TASK | Make an exact copy of each entry, leaving out every picture.

AVAILABLE RECORDS |
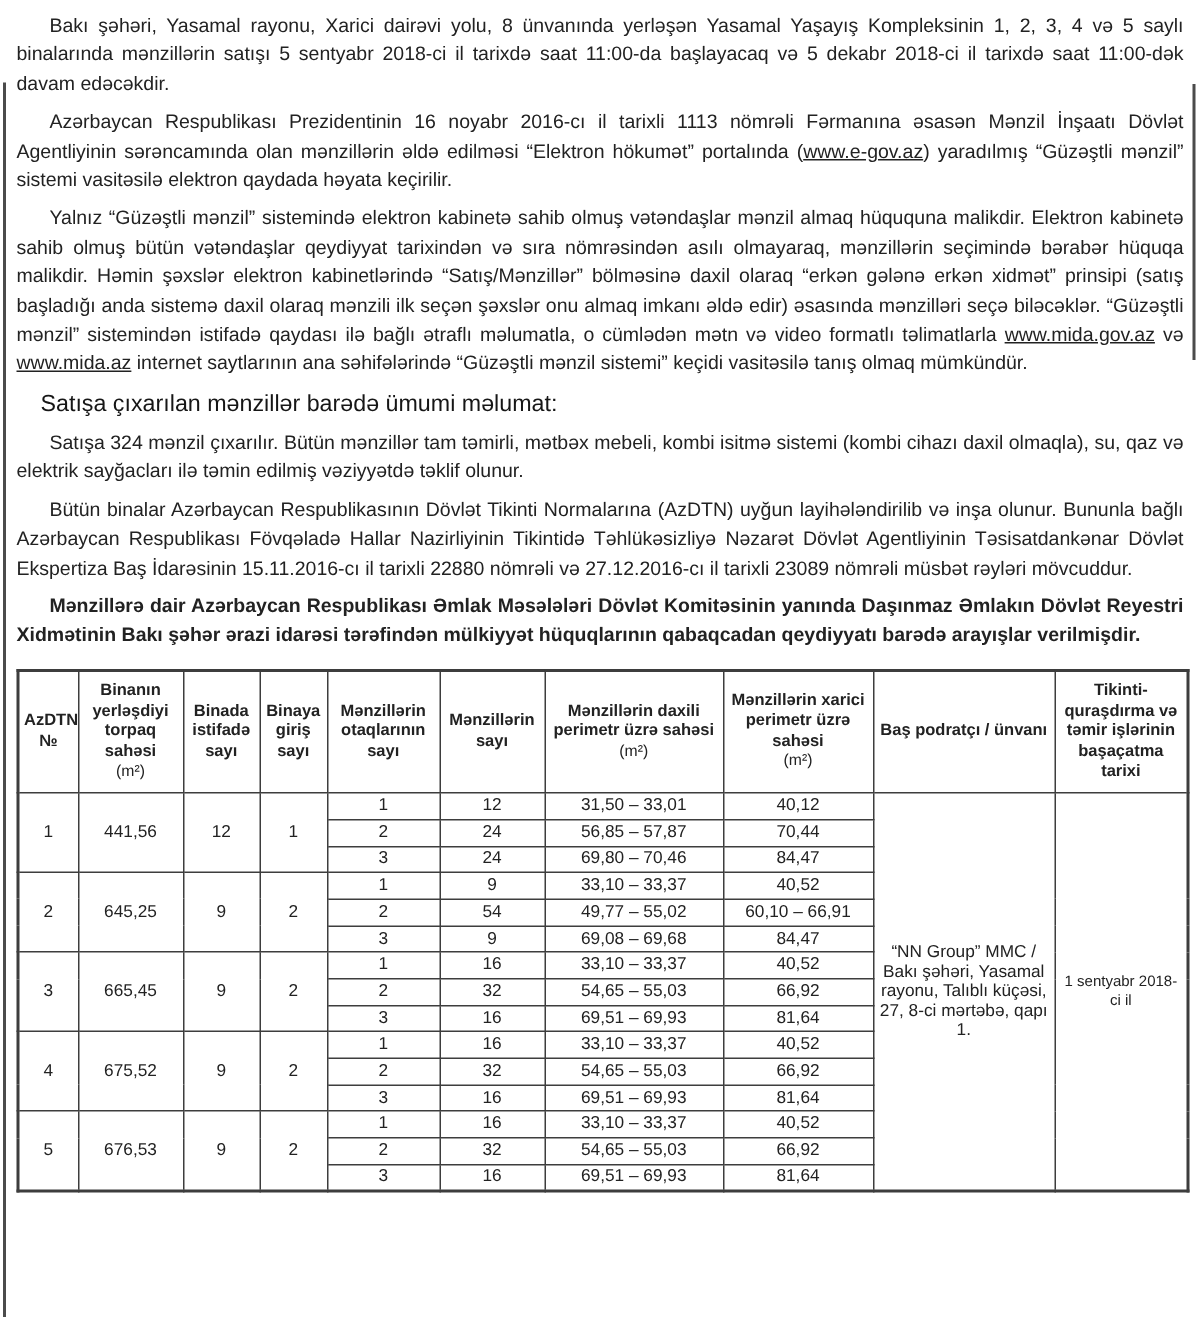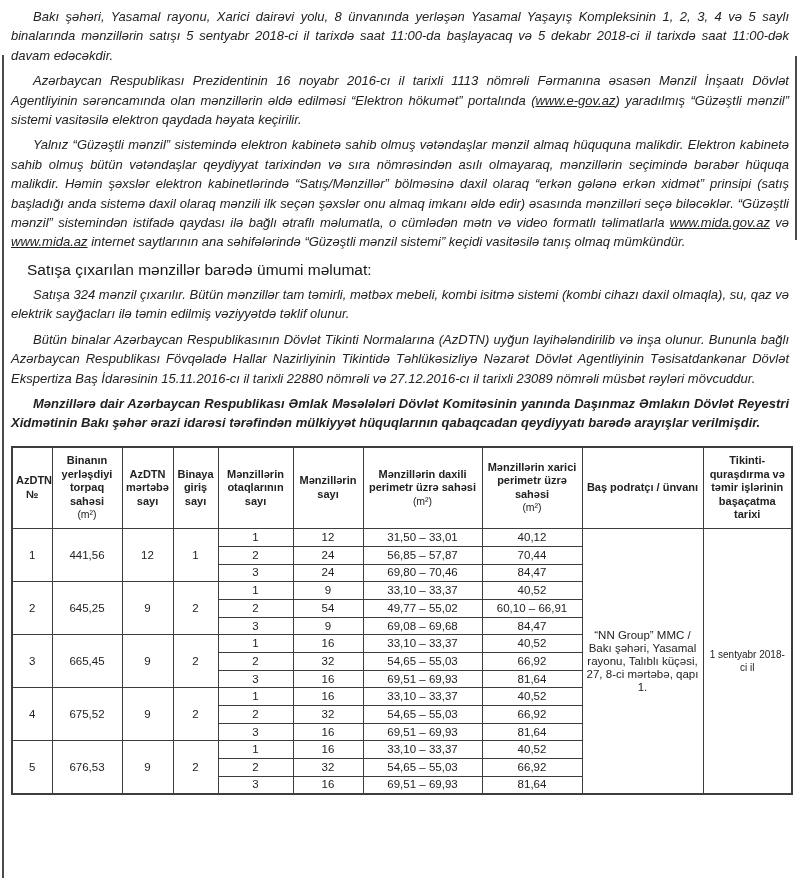--- a/index.html
+++ b/index.html
@@ -22,7 +22,6 @@
     text-indent: 22px;
     margin-bottom: 6px;
     color: #222;
-    font-style: italic;
   }
   .para.bold { font-weight: bold; }
   .doclink {

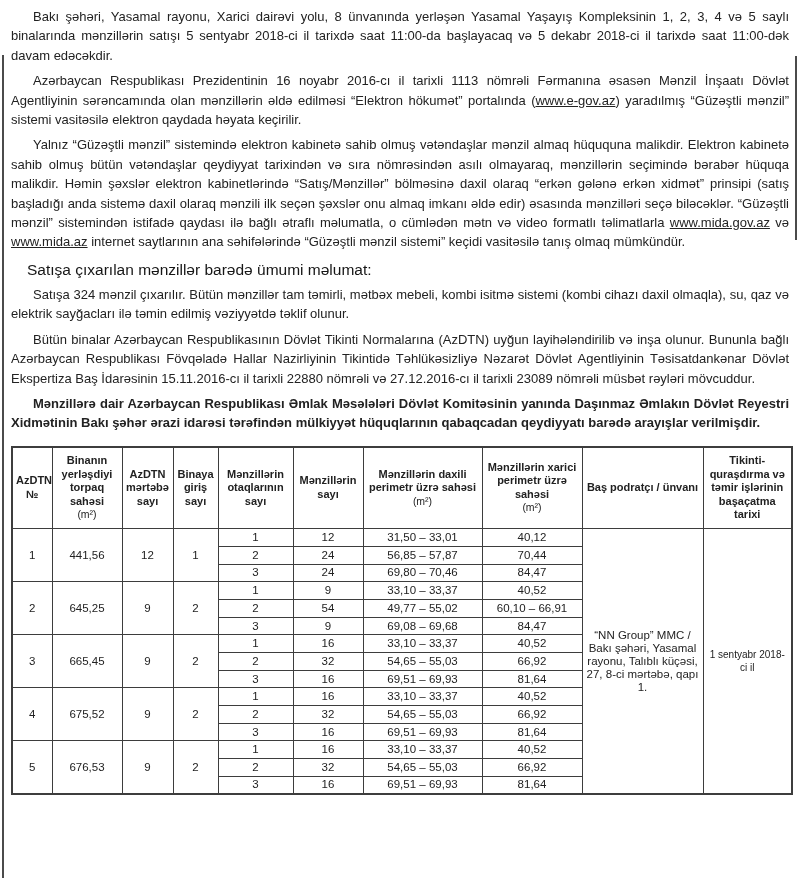--- a/index.html
+++ b/index.html
@@ -126,7 +126,7 @@
         <tr>
           <th><span>AzDTN №</span><span class="unit"></span></th>
           <th><span>Binanın yerləşdiyi torpaq sahəsi</span><span class="unit">(m²)</span></th>
-          <th><span>AzDTN mərtəbə sayı</span><span class="unit"></span></th>
+          <th><span>Binada istifadə sayı</span><span class="unit"></span></th>
           <th><span>Binaya giriş sayı</span><span class="unit"></span></th>
           <th><span>Mənzillərin otaqlarının sayı</span><span class="unit"></span></th>
           <th><span>Mənzillərin sayı</span><span class="unit"></span></th>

THE COMPLETED TASK |
--- a/index.html
+++ b/index.html
@@ -22,7 +22,6 @@
     text-indent: 22px;
     margin-bottom: 6px;
     color: #222;
-    font-style: italic;
   }
   .para.bold { font-weight: bold; }
   .doclink {

--- a/index.html
+++ b/index.html
@@ -126,7 +126,7 @@
         <tr>
           <th><span>AzDTN №</span><span class="unit"></span></th>
           <th><span>Binanın yerləşdiyi torpaq sahəsi</span><span class="unit">(m²)</span></th>
-          <th><span>AzDTN mərtəbə sayı</span><span class="unit"></span></th>
+          <th><span>Binada istifadə sayı</span><span class="unit"></span></th>
           <th><span>Binaya giriş sayı</span><span class="unit"></span></th>
           <th><span>Mənzillərin otaqlarının sayı</span><span class="unit"></span></th>
           <th><span>Mənzillərin sayı</span><span class="unit"></span></th>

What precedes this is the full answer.